▸ Exercise details
For the material that follows, state the number of lines where "multiple" occurs, and add nothing.

▸ Supplied information
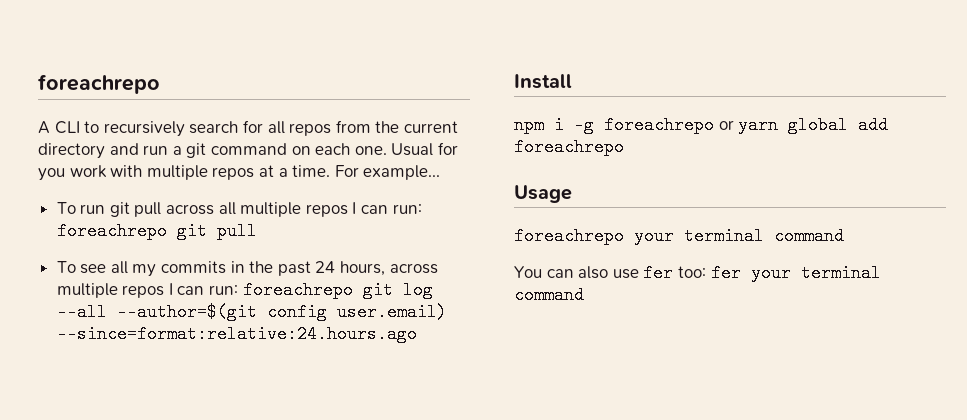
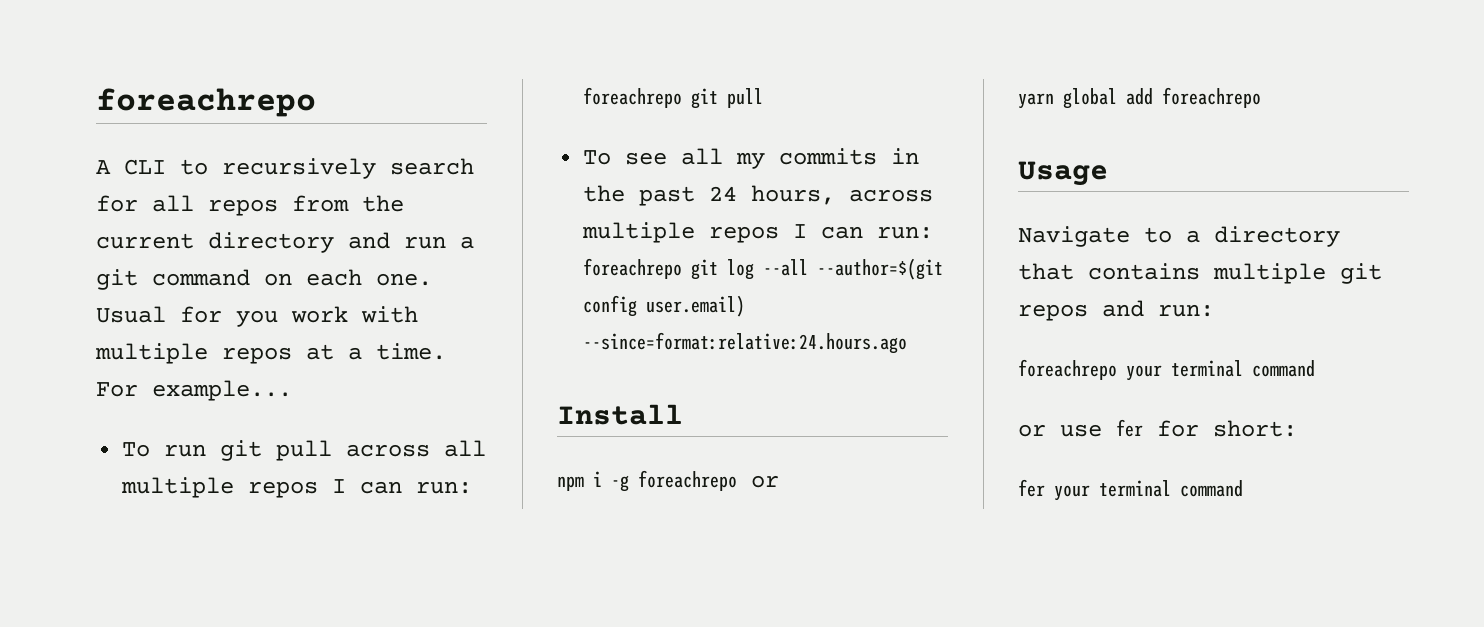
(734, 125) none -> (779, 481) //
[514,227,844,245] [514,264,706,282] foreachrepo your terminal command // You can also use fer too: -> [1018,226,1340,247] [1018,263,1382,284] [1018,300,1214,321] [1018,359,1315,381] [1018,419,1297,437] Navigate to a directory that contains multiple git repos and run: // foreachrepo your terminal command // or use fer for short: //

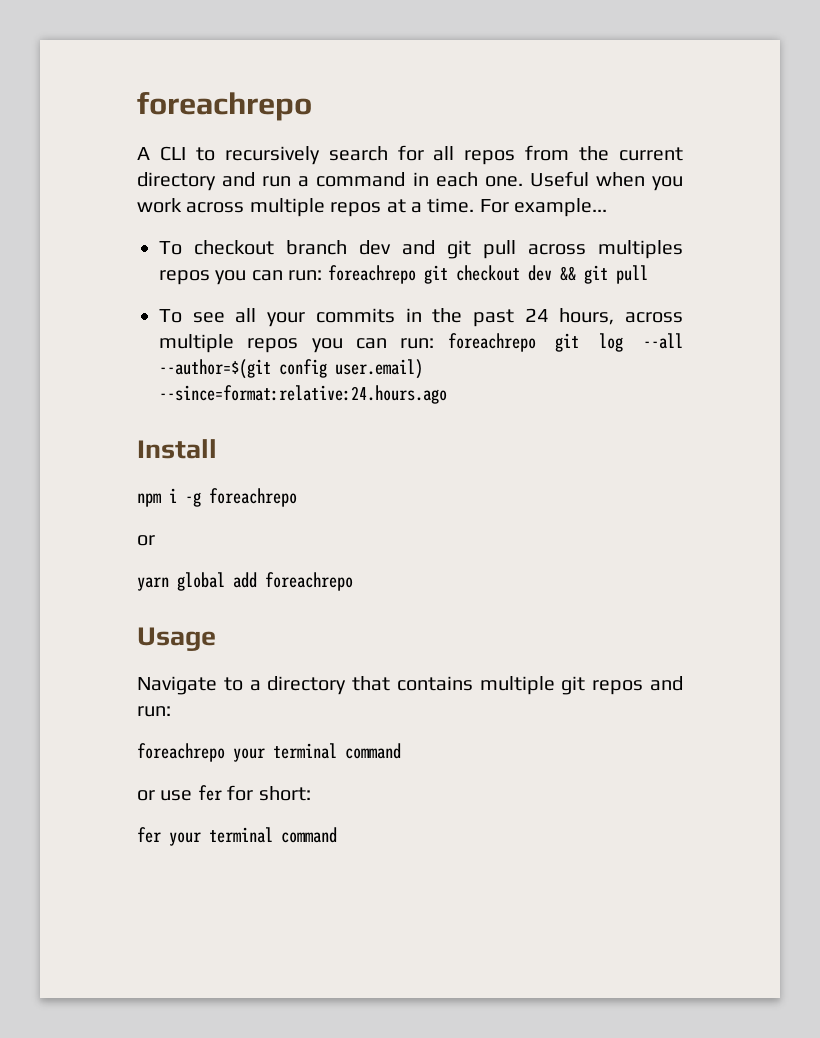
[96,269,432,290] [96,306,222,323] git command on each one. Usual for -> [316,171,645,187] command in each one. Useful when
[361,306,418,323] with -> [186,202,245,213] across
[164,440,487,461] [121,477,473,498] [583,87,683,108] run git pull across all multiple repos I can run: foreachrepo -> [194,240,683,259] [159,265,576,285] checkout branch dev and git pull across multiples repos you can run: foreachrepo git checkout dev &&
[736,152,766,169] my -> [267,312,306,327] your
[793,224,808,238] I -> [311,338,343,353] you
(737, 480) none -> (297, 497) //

==

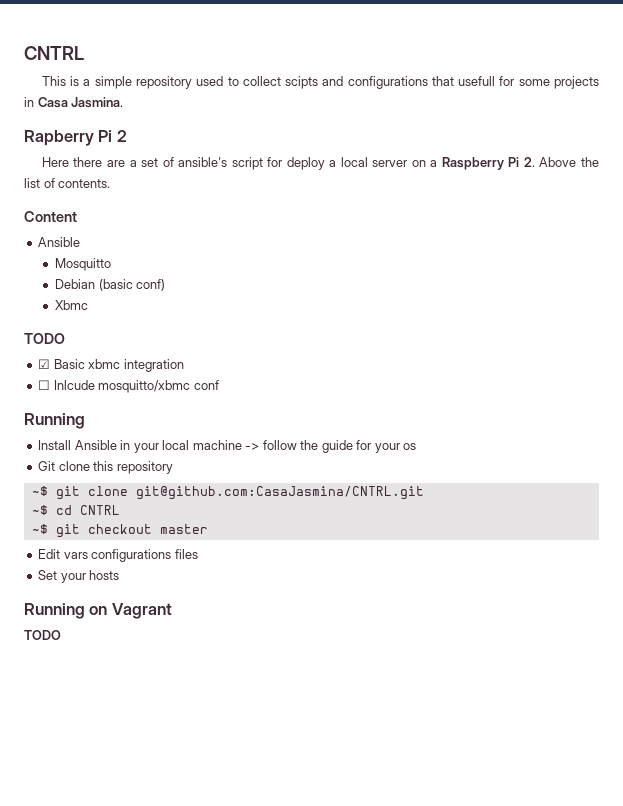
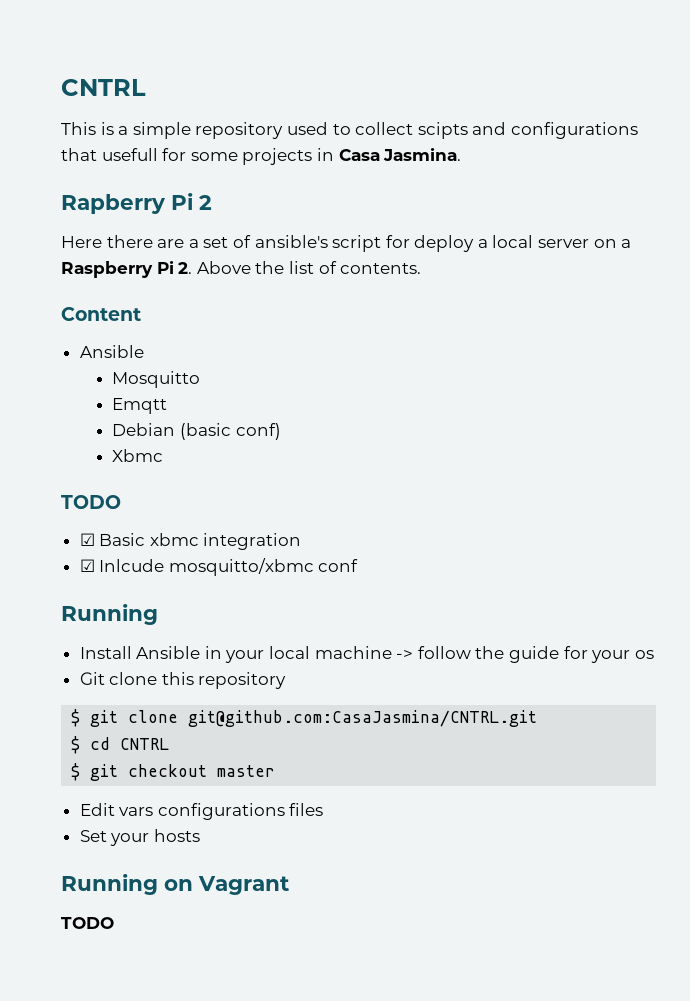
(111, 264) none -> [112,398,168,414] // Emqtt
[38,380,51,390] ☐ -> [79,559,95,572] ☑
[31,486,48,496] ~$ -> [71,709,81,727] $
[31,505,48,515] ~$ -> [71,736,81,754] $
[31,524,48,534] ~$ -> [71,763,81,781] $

* * *

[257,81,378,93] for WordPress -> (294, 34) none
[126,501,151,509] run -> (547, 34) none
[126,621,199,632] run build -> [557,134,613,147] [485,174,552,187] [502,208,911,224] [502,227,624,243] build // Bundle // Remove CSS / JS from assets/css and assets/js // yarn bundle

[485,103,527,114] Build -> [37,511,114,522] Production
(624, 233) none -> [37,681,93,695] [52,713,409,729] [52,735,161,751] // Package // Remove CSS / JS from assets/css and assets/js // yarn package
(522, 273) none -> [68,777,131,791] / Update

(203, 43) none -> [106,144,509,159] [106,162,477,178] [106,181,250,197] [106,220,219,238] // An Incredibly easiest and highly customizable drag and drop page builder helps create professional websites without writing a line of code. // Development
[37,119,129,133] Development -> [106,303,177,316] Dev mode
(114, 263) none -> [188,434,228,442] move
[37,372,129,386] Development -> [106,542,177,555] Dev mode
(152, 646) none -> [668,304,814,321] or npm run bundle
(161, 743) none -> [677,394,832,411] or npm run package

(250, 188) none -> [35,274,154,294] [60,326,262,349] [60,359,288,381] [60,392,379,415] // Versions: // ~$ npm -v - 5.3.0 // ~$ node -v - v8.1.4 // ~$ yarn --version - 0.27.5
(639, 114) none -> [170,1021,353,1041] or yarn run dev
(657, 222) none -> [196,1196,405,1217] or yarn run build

▸ Answer area
2